More later. Until them, bee happy ya'll!  


  1. Gosh! You're certainly being well tested on your beekeeping theory and practical knowledge. Can you believe this is only your first full season? Great posts full of detail and wonderful photos.


    P.S. Just noticed your side-bar requesting swarms.

  2. " I've read that emergency or supersedure queens are pretty much substandard and weak"

    Are you saying there is a difference between emergency or supercedure queen?
    I am not sure i follow the logic of either being a weak queen. All hives make them as a natural process. if they were weak the hives would get weaker or die. I may be missing something in my reasoning but I think there is no reason to expect them to be weaker. I just got my copy of Complete Idiots Guide to Beekeeping.. the natural way. I will have to read it and see what it say... Just looked, page 26. "Although some beekeepers have a prejudice against emergency queens, the truth is given enough nurse bees and food to raise them, emergency queens are every bit as good as any other kind of queen."

    I will say your are much more venturesome than I am. Good luck with the queens.

  3. Hey Dennis! Always good to hear from you.
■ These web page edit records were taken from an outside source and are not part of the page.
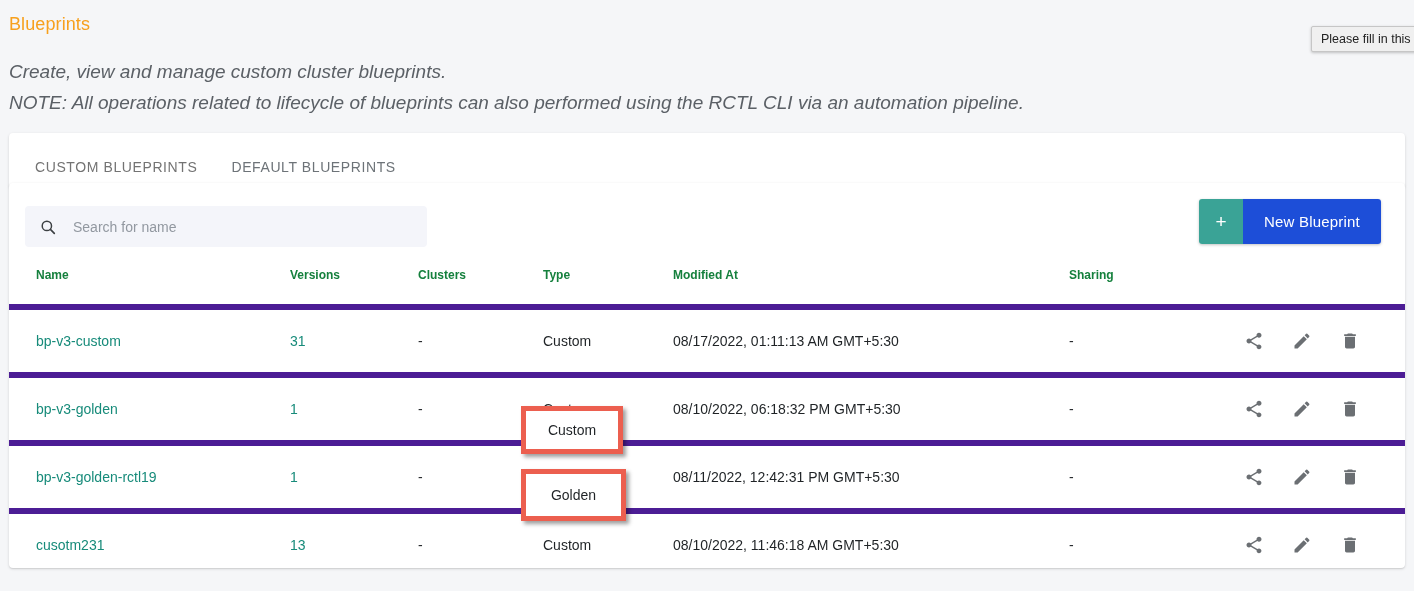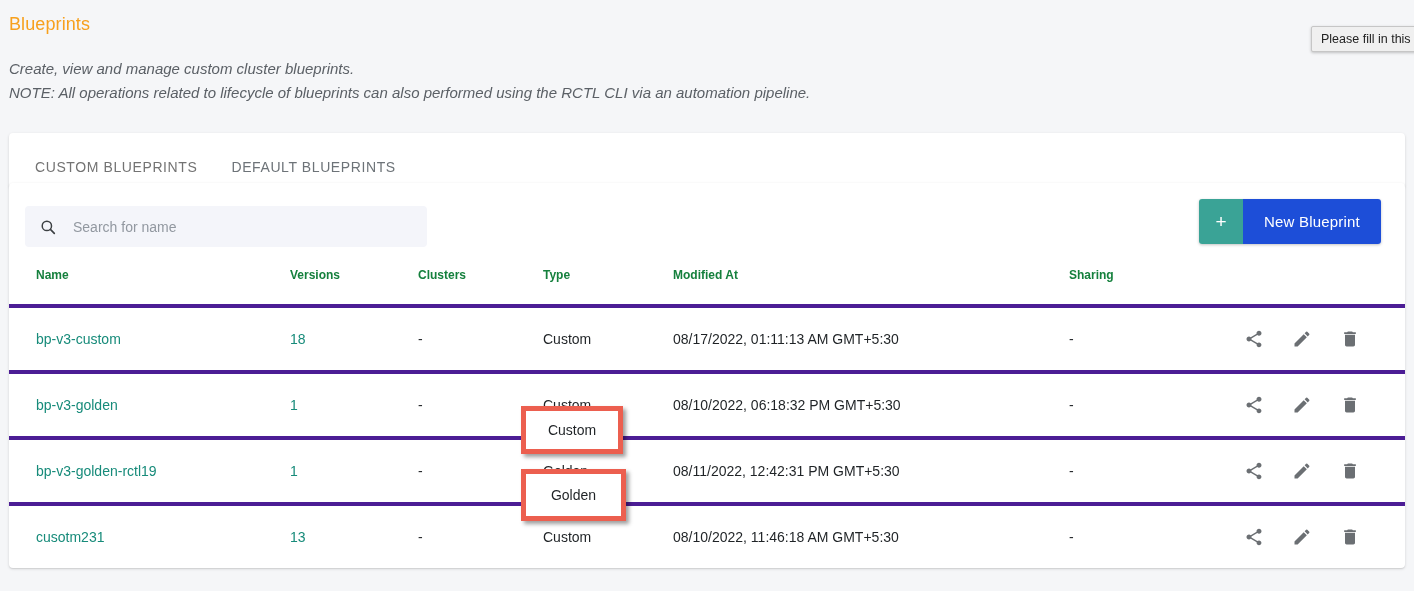--- a/index.html
+++ b/index.html
@@ -23,21 +23,21 @@
   .page-title {
     font-size: 18px;
     color: #f7a01d;
     font-weight: 400;
     margin: 0;
     padding-top: 14px;
     letter-spacing: 0.1px;
   }
   .page-desc {
     margin-top: 22px;
-    font-size: 15px;
+    font-size: 19px;
     font-style: italic;
     color: #5b6066;
     line-height: 1.62;
   }
   .page-desc div { white-space: nowrap; }
 
   
   .tooltip {
     position: absolute;
     top: 26px;
@@ -168,21 +168,21 @@
     font-size: 12px;
     color: #15803d;
     font-weight: bold;
     padding: 0 0 22px 0;
     vertical-align: top;
   }
   table.bp-table td {
     font-size: 14px;
     color: #1f2326;
     padding: 21px 0 21px 0;
-    border-top: 4px solid #4c1d95;
+    border-top: 6px solid #4c1d95;
     vertical-align: middle;
     height: 63px;
   }
   .col-name    { width: 281px; padding-left: 27px !important; }
   .col-version { width: 128px; }
   .col-cluster { width: 125px; }
   .col-type    { width: 130px; }
   .col-mod     { width: 396px; }
   .col-share   { width: 175px; }
   .col-actions { width: 161px; }
@@ -265,21 +265,21 @@
           <th class="col-type">Type</th>
           <th class="col-mod">Modified At</th>
           <th class="col-share">Sharing</th>
           <th class="col-actions"></th>
         </tr>
       </thead>
       <tbody>
 
         <tr>
           <td class="col-name"><span class="link">bp-v3-custom</span></td>
-          <td class="col-version"><span class="link">18</span></td>
+          <td class="col-version"><span class="link">31</span></td>
           <td class="col-cluster"><span class="dash">-</span></td>
           <td class="col-type"><span>Custom</span></td>
           <td class="col-mod"><span>08/17/2022, 01:11:13 AM GMT+5:30</span></td>
           <td class="col-share"><span class="dash">-</span></td>
           <td class="col-actions">
             <div class="actions">
               <span class="act-icon">
                 <svg viewBox="0 0 24 24" width="20" height="20" fill="#6b6f73">
                     <path d="M18 16.08c-.76 0-1.44.3-1.96.77L8.91 12.7c.05-.23.09-.46.09-.7s-.04-.47-.09-.7l7.05-4.11c.54.5 1.25.81 2.04.81 1.66 0 3-1.34 3-3s-1.34-3-3-3-3 1.34-3 3c0 .24.04.47.09.7L8.04 9.81C7.5 9.31 6.79 9 6 9c-1.66 0-3 1.34-3 3s1.34 3 3 3c.79 0 1.5-.31 2.04-.81l7.12 4.16c-.05.21-.08.43-.08.65 0 1.61 1.31 2.92 2.92 2.92s2.92-1.31 2.92-2.92-1.31-2.92-2.92-2.92z"></path>
                   </svg>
    Nope, I'm not saying that emergency queens are bad. Not at all. I'm saying I've read that in many cases, they're less than perfect. And that was for the most part, those opinions were spouted in the forums. But as I've said before, you really have to be careful about asking questions and expecting straight answers in the forums. I would agree with you that the bees have been doing it their way for a gazillion years, and way before man got into the beekeeping world. I was reading an opinion that Ross Conrad has in his book that bee raised queens (naturally help from man) are better because the way I read it, he says that man-made and inseminated queens have more problems.

    And I have a feeling I am going to find out really soon whether or not the supersedure queens are good or not. The apiary I had been dealing with just told me Friday they can't get a queen to me for another two weeks...and that was after telling me two weeks ago they would have them ready. I wish they would have said from the get-go that they can't help me. So anyway, I plan to watch this new hive carefully to see what they do and if necessary, intervene.

    Take care!

  4. Cliff: Thanks, my friend! Always good to hear from you! Yep, I am definitely being tested with my bees. But I'm having a ball and I can't complain. Yes, I wanted any stray swarms around my area and so far, three calls -- I got one, gave another away, and the third never materialized (I think it may have been yellowjackets instead of bees). But if anyone calls, I'm packing up my cardboard nuc and heading out! Take care!